The body then enters a phase of exhaustion: the hormones produced to counter stress are permanently produced, which is very expensive in energy. One of these hormones, cortisol, would then block the assembly of neurons in the hippocampus, potentially leading to depression.
An increased risk for cardiovascular diseases
Ultimately, chronic stress would promote the appearance of many diseases and worsen the course.
A study published in 2004, which has since become a benchmark, showed the significant impact of chronic stress on cardiovascular health, notably by influencing hypertension.
This would multiply by 2.5 the risk of contracting a myocardial infarction 2!
Cardiac risks modulated by different psychological profiles?
The interest in the psychological profiles associated with cardiovascular risk constitutes
a complementary approach to the identification of stress factors.
Overall, this approach suggests that an imbalance between an individual’s characteristics and the demands of his
the environment is at the origin of the occurrence of stress. This imbalance would even be more important than the nature of the stressors. The researchers, therefore, described behavioral profiles likely to be more prone to the risk of these imbalances.
Friedman and Rosenman 3 first described a type A behavioral profile characterized by the desire for performance and the expanding achievement of things in an always more limited time. Several studies have demonstrated excess coronary heart disease and an increased risk of myocardial infarction in type A 4-5-6 individuals.
Nevertheless, its prognostic relevance has gradually been questioned 7 and other personality characteristics, such as the propensity to hostility, have taken over in more recent work. This is how researchers gave rise to the type D 10 profile characterized by negative affectivity (propensity to experience anxiety, discouragement, or irritation) and inhibition in social relationships.
Thus, this profile was able to predict cardiovascular mortality and vulnerability to myocardial infarction more reliably than the isolated existence of each of its components in some studies 8-9.
In addition, in addition to cardiovascular disease, chronic stress could lead to many ailments
such as certain skin infections, type 2 diabetes, and cancer 11.
10 consequences of stress (and 5 tips to relax)
There are many consequences of stress, and the causes are also multiple. A busy job, a busy schedule or financial problems are just some of the causes of stress that we can experience on a daily basis. And if this feeling seems rather banal to us, it is nevertheless dangerous for health.

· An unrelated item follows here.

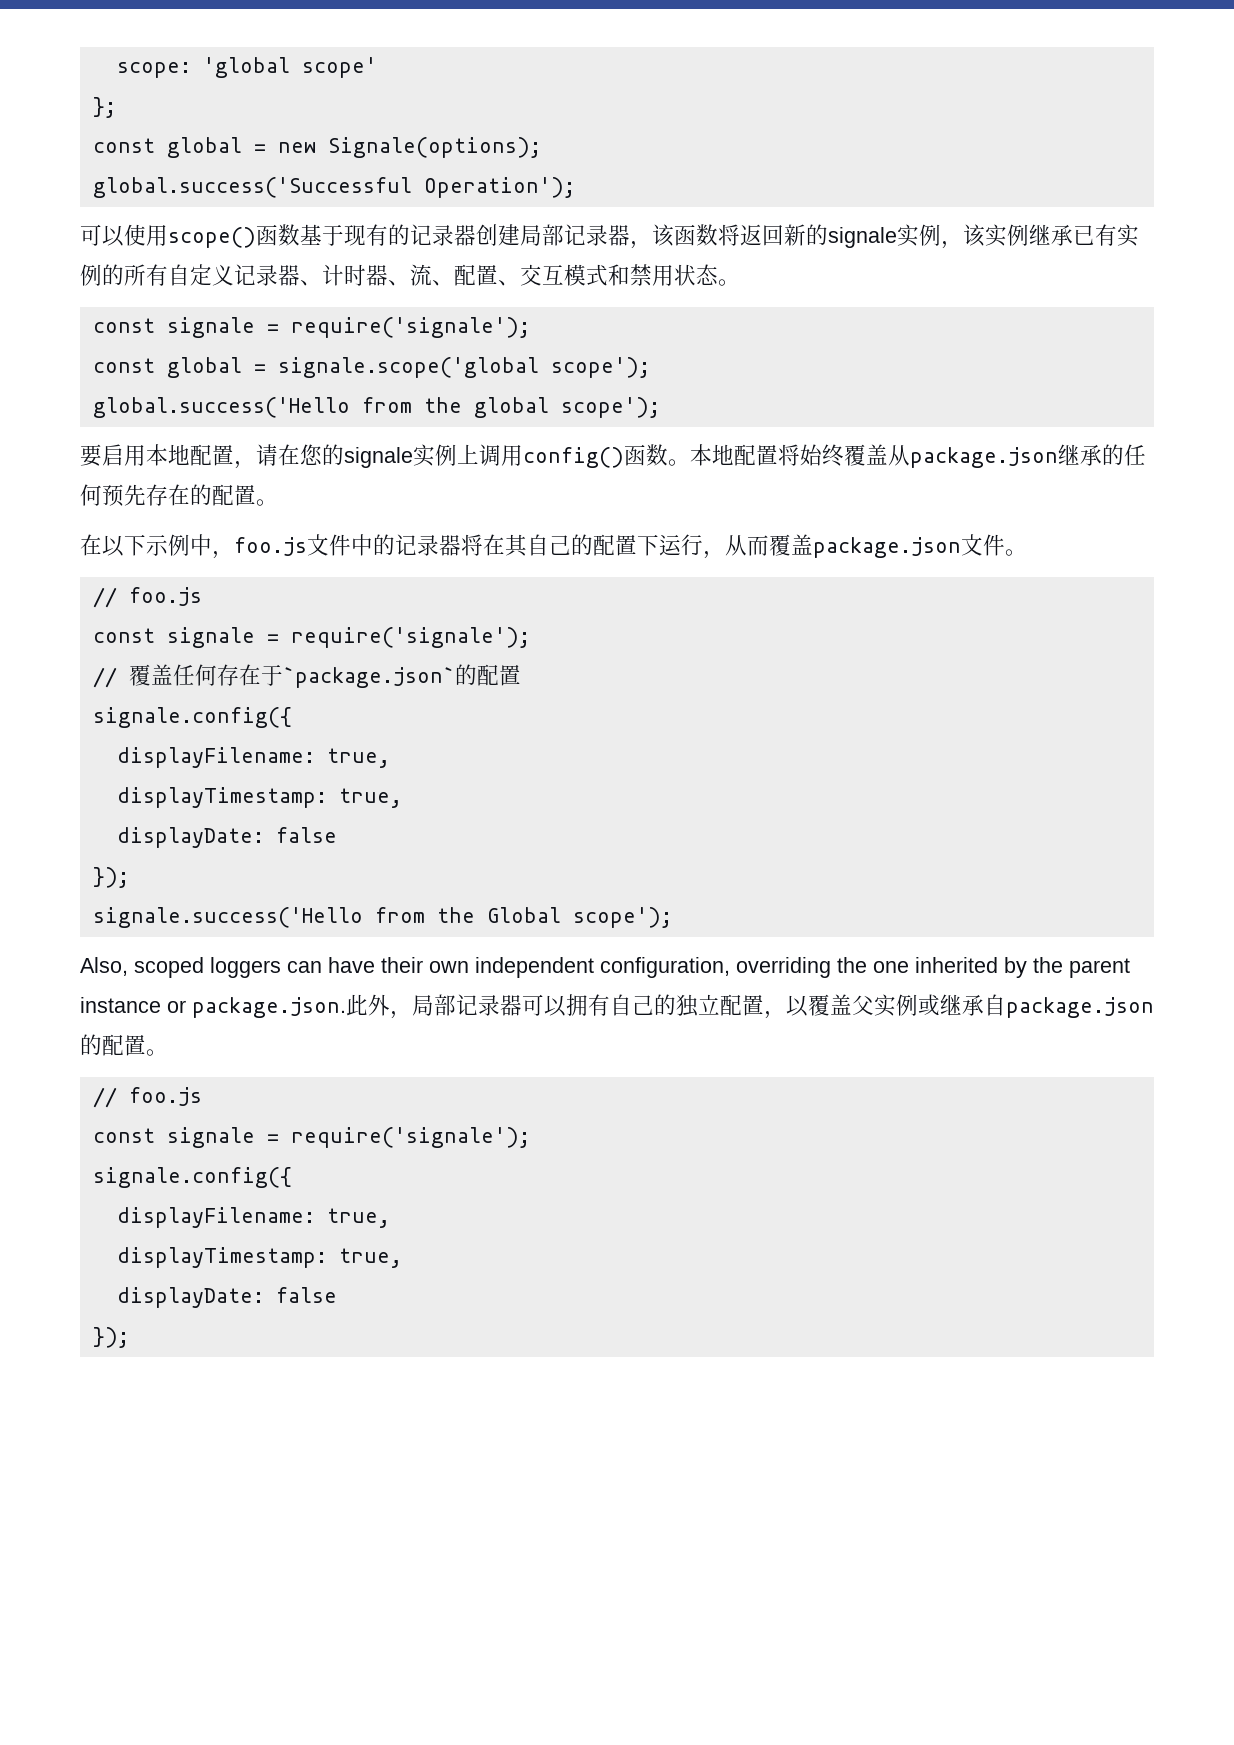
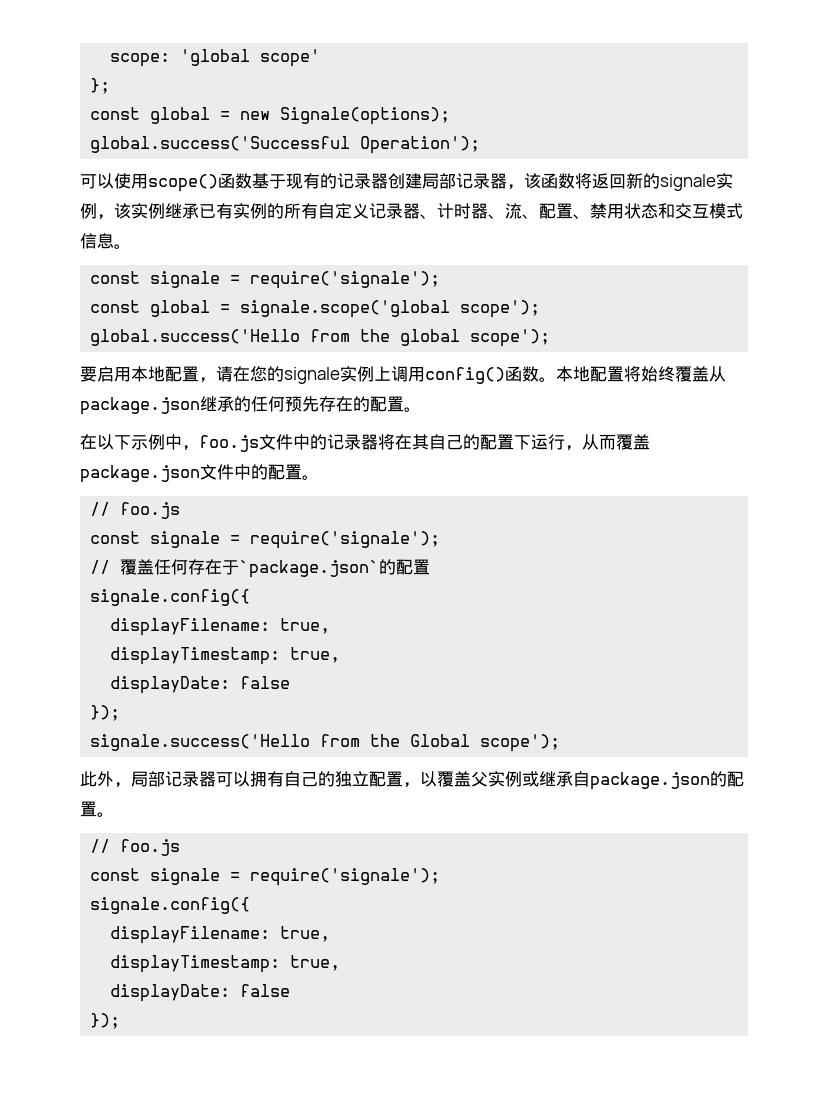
[520,264,718,286] 交互模式和禁用状态 -> [590,203,743,219] [80,233,114,249] 禁用状态和交互模式信息
(1005, 545) none -> [234,464,302,480] 中的配置
[80,957,1130,978] [80,997,346,1018] Also, scoped loggers can have their own independent configuration, overriding the one inherited by the parent instance or package.json. -> (561, 743) none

Indeed, there are two types of stress : acute and chronic. The first is that of which we feel the immediate effects, when our body puts itself in a combat situation to counter a threat: increased heart rate, more jerky breathing, profuse sweating, nausea, muscle stiffness.
The stress level will then depend on its intensity, but it will disappear once the danger is removed, allowing the body to return to normal.
But when these anxiety-provoking situations take hold in our daily lives, our body continually lives in a mode of defense. The consequences of stress can then be disastrous.
And the reason is simple: when our nervous system feels in danger, our brain is stimulated. It then produces adrenaline, while at the same time soliciting our adrenal glands. To manage stress, these will also produce adrenaline, as well as a hormone called cortisol, which is harmful to many of our organs.
Here are 10 negative consequences of stress on our body.
Under stress, our heart beats faster, and our vital sign increases to activate our blood circulation, which can then supply our muscles with oxygen to offer them energy.
The blood vessels are reduced, and therefore the arteries, hardened. Also, to keep off a possible injury, the blood will thicken, which may cause heart condition and stroke as a result of stress.
2. Skin problems
The consequences of stress also affect our superficial blood vessels, since it will like better to direct blood to the muscles instead of to the skin. Our skin will then be less well-nourished and can tend to redden, or on the contrary to show pale, also on age prematurely.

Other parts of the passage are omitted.